• EXERCISE AIM:
Nothing but the lines from the one containing "border-bottom: 1.3px solid" through the final line of the listing should appear in the answer, each exactly as written.

• STUDY MATERIAL:
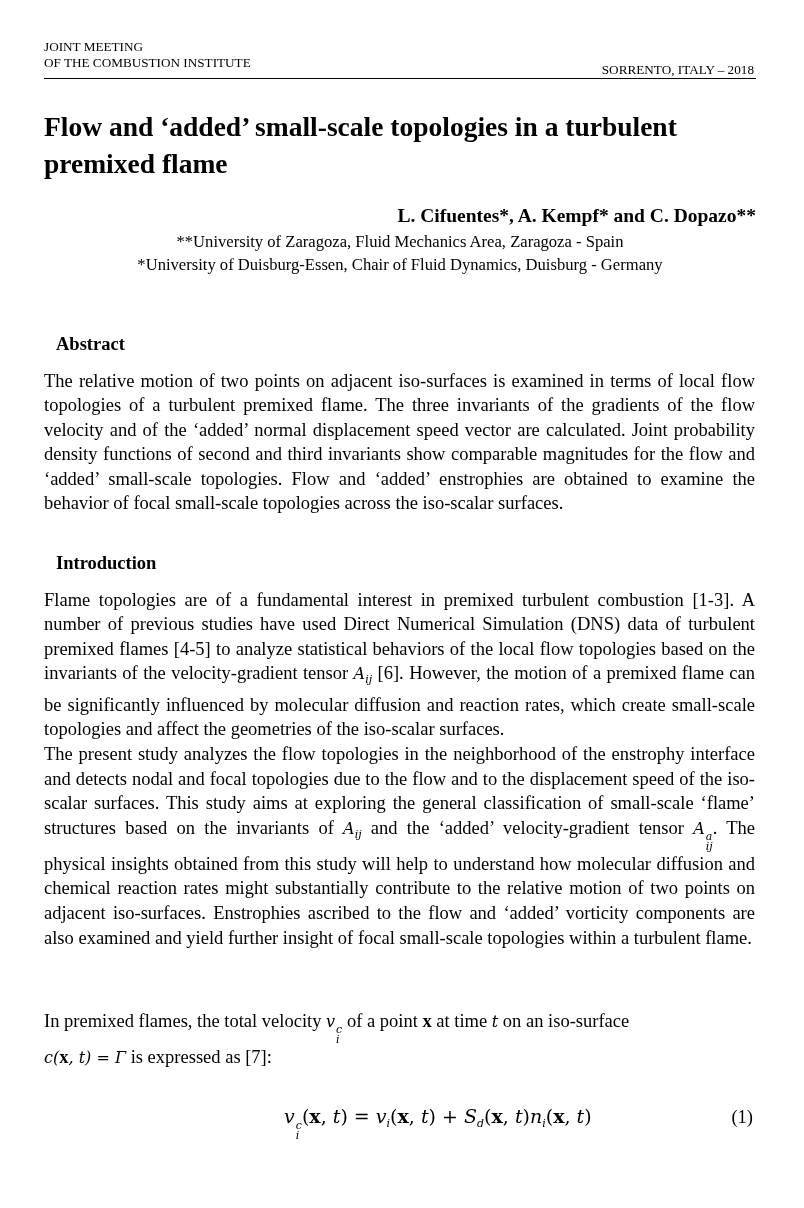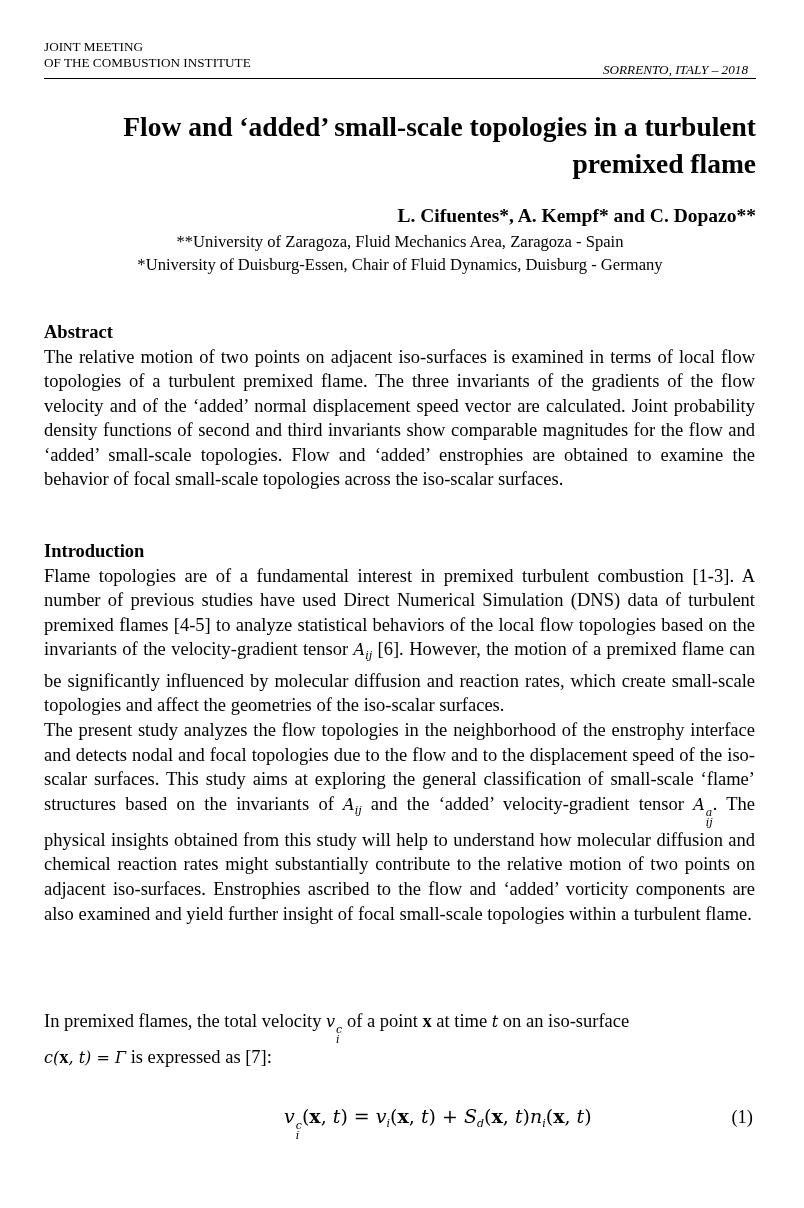--- a/index.html
+++ b/index.html
@@ -7,38 +7,38 @@
     width: 804px; height: 1208px; position: relative; overflow: hidden;
     font-family: "Liberation Serif", serif; color: #000;
   }
   .header {
     position: absolute; left: 44px; top: 39px; width: 712px;
     font-size: 13.2px; line-height: 15.5px;
     border-bottom: 1.3px solid #000; padding-bottom: 8px;
   }
   .header .hline { display: block; white-space: nowrap; }
   .header .right {
-    position: absolute; right: 8px; bottom: 1px; white-space: nowrap; font-style: italic;
+    position: absolute; right: 2px; bottom: 1px; white-space: nowrap;
   }
   .title {
     position: absolute; left: 44px; top: 108px; width: 712px;
-    text-align: right; font-weight: bold; font-size: 27.5px; line-height: 37px;
+    text-align: left; font-weight: bold; font-size: 27.5px; line-height: 37px;
   }
   .authors {
     position: absolute; left: 44px; top: 203px; width: 712px;
     text-align: right; font-weight: bold; font-size: 19.5px; line-height: 26px;
   }
   .affil {
     position: absolute; left: 44px; top: 231px; width: 712px;
     text-align: center; font-size: 16.6px; line-height: 22.5px;
   }
   .affil div { white-space: nowrap; }
   .section { position: absolute; left: 44px; width: 711px; }
   .section h2 {
-    margin: 0; font-size: 18.5px; line-height: 24.5px; font-weight: bold;
+    margin: 12px; font-size: 18.5px; line-height: 24.5px; font-weight: bold;
   }
   .section p {
     margin: 0; font-size: 18.5px; line-height: 24.6px;
     text-align: justify; text-align-last: left; hyphens: none;
   }
   .m { font-style: italic; font-family: "DejaVu Serif", serif; font-size: 16px; margin-top: 12px; }
   .mb { font-weight: bold; font-family: "Liberation Serif", serif; font-style: normal; font-size: 18.5px; }
   .sub { font-size: 11px; vertical-align: -4px; }
   .subsup { display: inline-flex; flex-direction: column; line-height: 10px; font-size: 11px; vertical-align: -6px; margin-left: 1px; }
   .equation {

• RESPONSE TO THIS TASK:
     border-bottom: 1.3px solid #000; padding-bottom: 8px;
   }
   .header .hline { display: block; white-space: nowrap; }
   .header .right {
-    position: absolute; right: 8px; bottom: 1px; white-space: nowrap; font-style: italic;
+    position: absolute; right: 2px; bottom: 1px; white-space: nowrap;
   }
   .title {
     position: absolute; left: 44px; top: 108px; width: 712px;
-    text-align: right; font-weight: bold; font-size: 27.5px; line-height: 37px;
+    text-align: left; font-weight: bold; font-size: 27.5px; line-height: 37px;
   }
   .authors {
     position: absolute; left: 44px; top: 203px; width: 712px;
     text-align: right; font-weight: bold; font-size: 19.5px; line-height: 26px;
   }
   .affil {
     position: absolute; left: 44px; top: 231px; width: 712px;
     text-align: center; font-size: 16.6px; line-height: 22.5px;
   }
   .affil div { white-space: nowrap; }
   .section { position: absolute; left: 44px; width: 711px; }
   .section h2 {
-    margin: 0; font-size: 18.5px; line-height: 24.5px; font-weight: bold;
+    margin: 12px; font-size: 18.5px; line-height: 24.5px; font-weight: bold;
   }
   .section p {
     margin: 0; font-size: 18.5px; line-height: 24.6px;
     text-align: justify; text-align-last: left; hyphens: none;
   }
   .m { font-style: italic; font-family: "DejaVu Serif", serif; font-size: 16px; margin-top: 12px; }
   .mb { font-weight: bold; font-family: "Liberation Serif", serif; font-style: normal; font-size: 18.5px; }
   .sub { font-size: 11px; vertical-align: -4px; }
   .subsup { display: inline-flex; flex-direction: column; line-height: 10px; font-size: 11px; vertical-align: -6px; margin-left: 1px; }
   .equation {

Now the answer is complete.